A privatisation indicators set and baseline data are also required to begin monitoring the impacts of the destruction of our NHS. Hopefully the alliance of medical royal colleges, professional associations, trade unions and political parties whose intervention was largely too late to save the NHS will support this.”
I said that my friends and I didn’t get to a definitive answer on how to resist the reforms. That’s no bad thing. The best answers will always be those that come from within the community most effected – those inside the NHS and those most in need of its services. What folk like Rhizome can do is facilitate processes that support those communities to come up with ideas that work for them, train them to make the ideas a reality, and offer an ongoing relationship of reflection, learning and further action. And yes, that is an invitation. We (and others like us) have the experience to help the health resistance stay healthy.

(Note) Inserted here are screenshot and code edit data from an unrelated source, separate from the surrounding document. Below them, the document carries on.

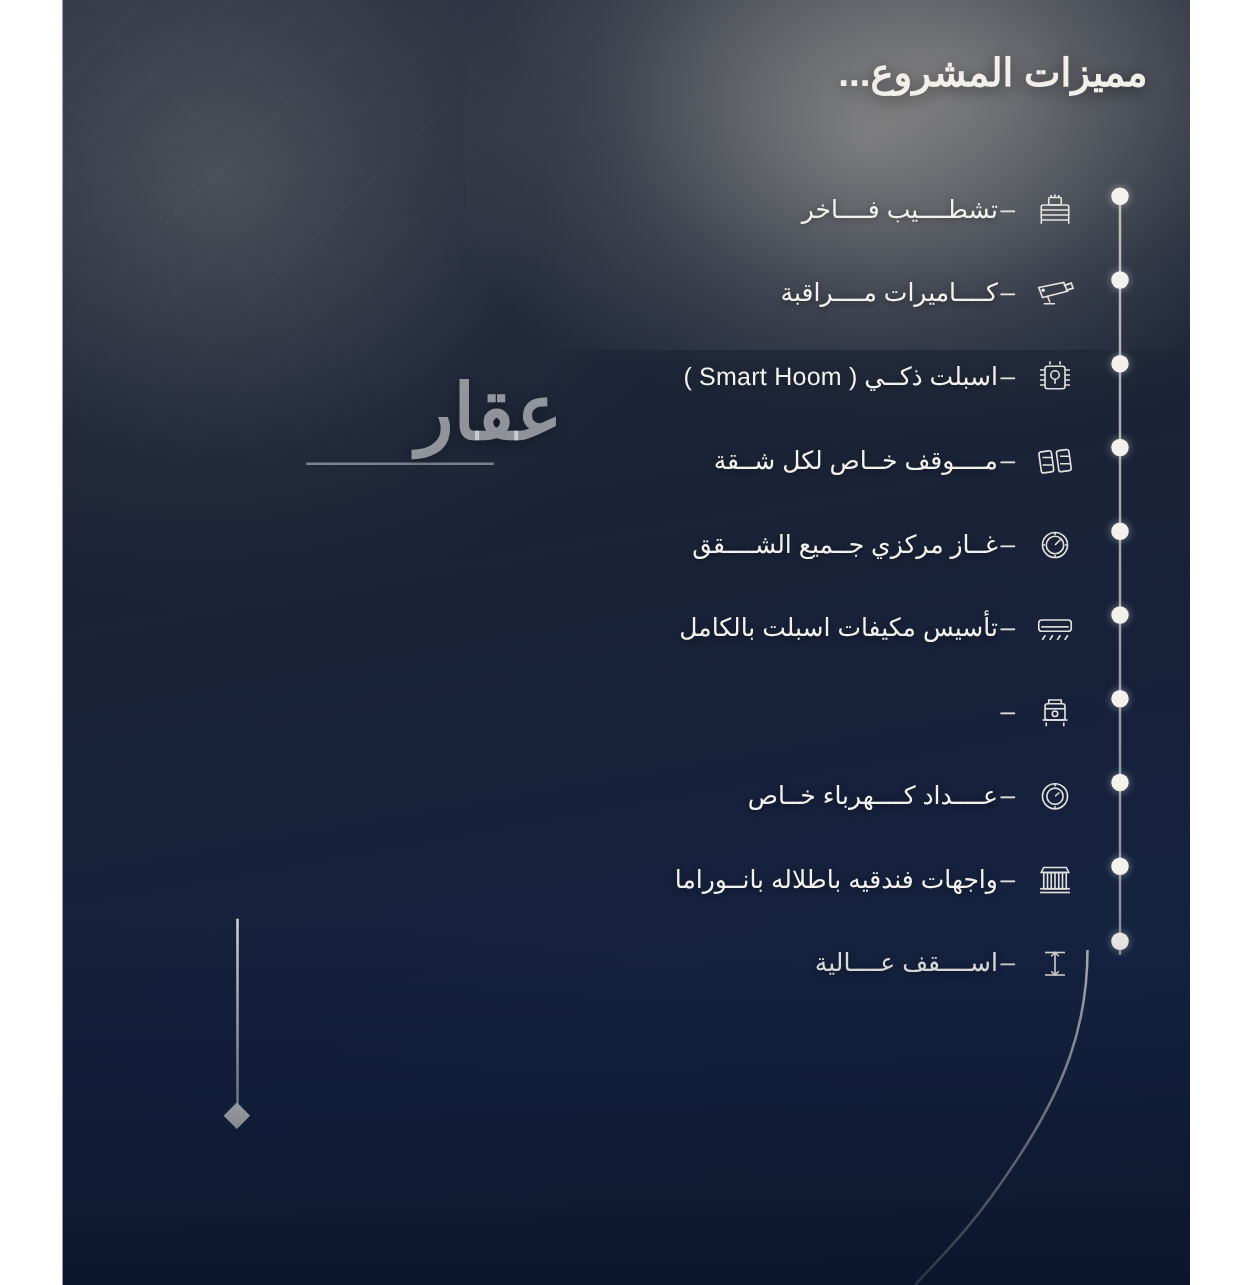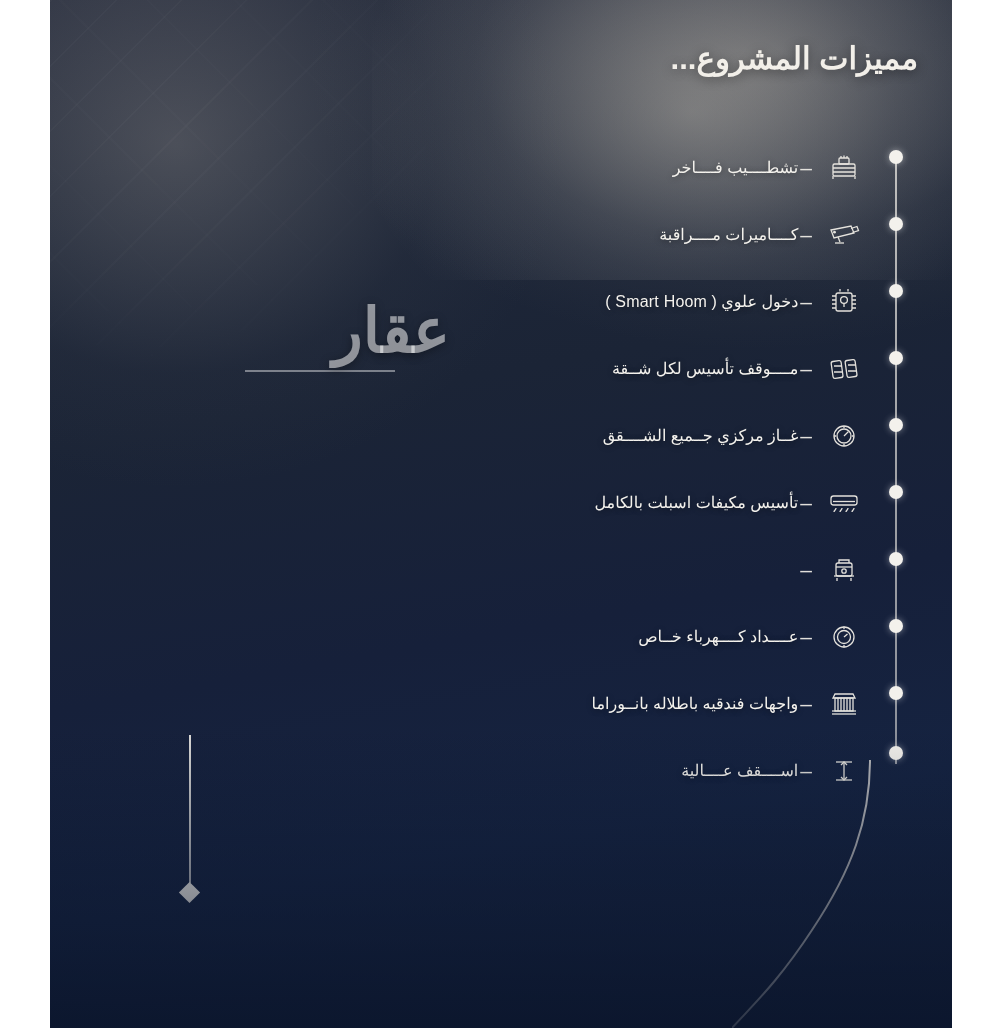"تشطــــيب فــــاخر" .feature .label { font-size: 16px -> 20px }
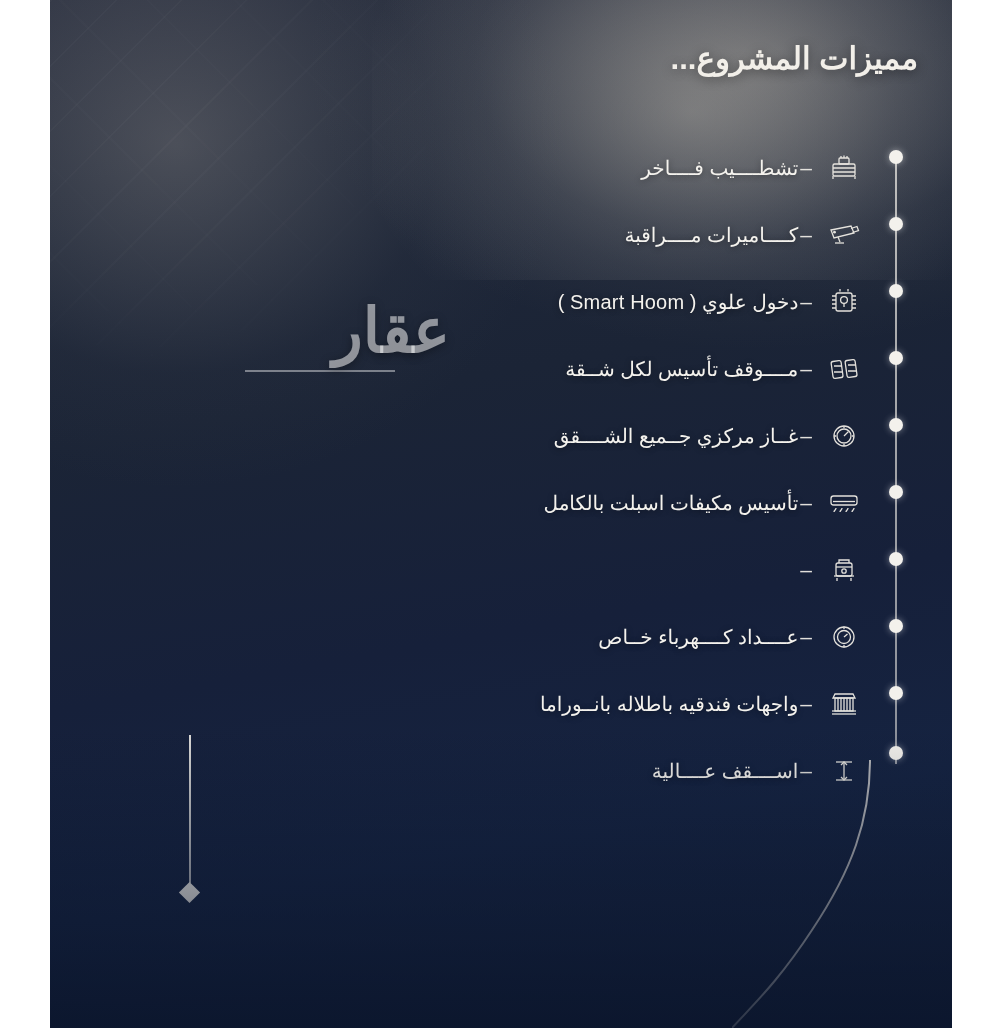"دخول علوي ( Smart Hoom" span { text: دخول علوي -> اسبلت ذكــي }
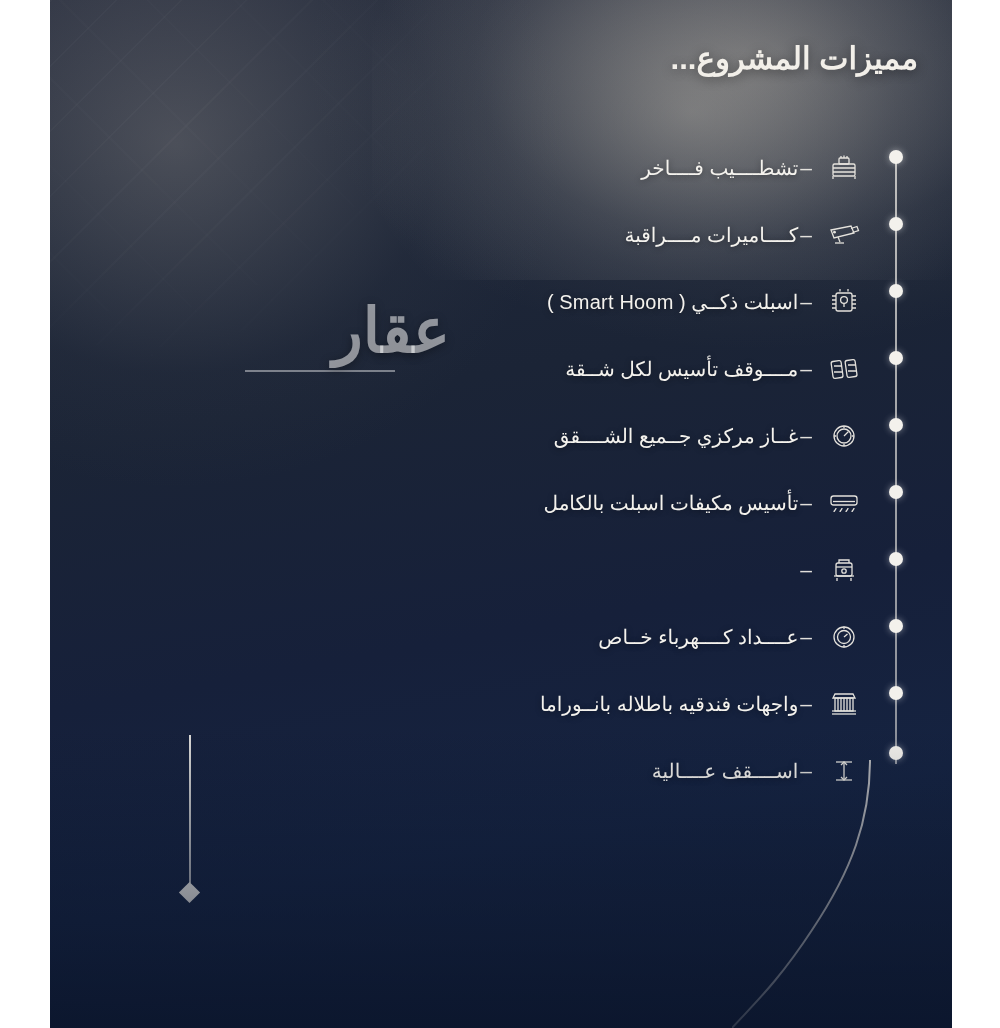"مــــوقف تأسيس لكل شــقة" span.label { text: تأسيس -> خــاص }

A few weeks earlier still, I was browsing the A Force More Powerful website which has stories of nonviolent resistance from which contemporary movements can surely learn. The Ten Commandments for Danes stuck with me. These were written in 1940 by a young Dane when he saw his townspeople fraternising with invading German soldiers. He typed a handful of copies and pushed them through letter boxes. The idea spread:
1. You must not go to work in Germany and Norway.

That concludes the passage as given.